*YOUR ASSIGNMENT*:
Only the number is requested. Tally the lines of the data that hold the string "GLOBE".

'''

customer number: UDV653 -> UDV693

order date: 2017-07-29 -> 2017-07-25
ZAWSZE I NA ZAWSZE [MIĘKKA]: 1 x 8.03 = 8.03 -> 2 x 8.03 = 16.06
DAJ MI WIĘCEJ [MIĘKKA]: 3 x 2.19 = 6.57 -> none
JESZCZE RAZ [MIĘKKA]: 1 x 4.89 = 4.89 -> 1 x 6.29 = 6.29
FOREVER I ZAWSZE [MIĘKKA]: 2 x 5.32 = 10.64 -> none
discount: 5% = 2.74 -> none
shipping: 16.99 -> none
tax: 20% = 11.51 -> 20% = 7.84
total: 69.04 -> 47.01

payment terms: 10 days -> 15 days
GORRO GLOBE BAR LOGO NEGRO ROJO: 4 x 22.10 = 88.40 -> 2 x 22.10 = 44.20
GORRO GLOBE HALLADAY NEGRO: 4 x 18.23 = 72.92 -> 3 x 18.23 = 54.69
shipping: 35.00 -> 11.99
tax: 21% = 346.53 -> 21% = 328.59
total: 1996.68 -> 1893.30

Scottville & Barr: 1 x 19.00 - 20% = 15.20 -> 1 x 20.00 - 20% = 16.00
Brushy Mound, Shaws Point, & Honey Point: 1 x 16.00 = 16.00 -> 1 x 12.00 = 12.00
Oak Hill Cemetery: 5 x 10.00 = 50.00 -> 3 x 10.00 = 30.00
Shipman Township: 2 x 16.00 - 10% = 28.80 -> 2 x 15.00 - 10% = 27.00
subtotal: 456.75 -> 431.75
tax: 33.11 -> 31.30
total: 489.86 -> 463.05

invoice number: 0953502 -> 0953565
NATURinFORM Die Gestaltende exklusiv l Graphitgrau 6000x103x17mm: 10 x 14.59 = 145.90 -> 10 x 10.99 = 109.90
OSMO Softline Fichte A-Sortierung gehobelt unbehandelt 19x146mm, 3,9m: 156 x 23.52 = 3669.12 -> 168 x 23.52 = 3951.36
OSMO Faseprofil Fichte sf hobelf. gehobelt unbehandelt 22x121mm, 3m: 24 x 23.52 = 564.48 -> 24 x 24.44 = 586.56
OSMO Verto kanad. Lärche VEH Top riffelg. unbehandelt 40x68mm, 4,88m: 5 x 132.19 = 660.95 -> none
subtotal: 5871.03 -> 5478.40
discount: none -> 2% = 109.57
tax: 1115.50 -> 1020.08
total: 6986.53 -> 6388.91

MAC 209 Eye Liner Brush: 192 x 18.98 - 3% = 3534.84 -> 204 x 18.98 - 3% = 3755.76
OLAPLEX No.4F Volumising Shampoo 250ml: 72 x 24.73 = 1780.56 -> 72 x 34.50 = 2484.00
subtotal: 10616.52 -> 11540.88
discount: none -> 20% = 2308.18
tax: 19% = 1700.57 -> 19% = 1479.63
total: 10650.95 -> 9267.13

'''

*RESPONSE*:
2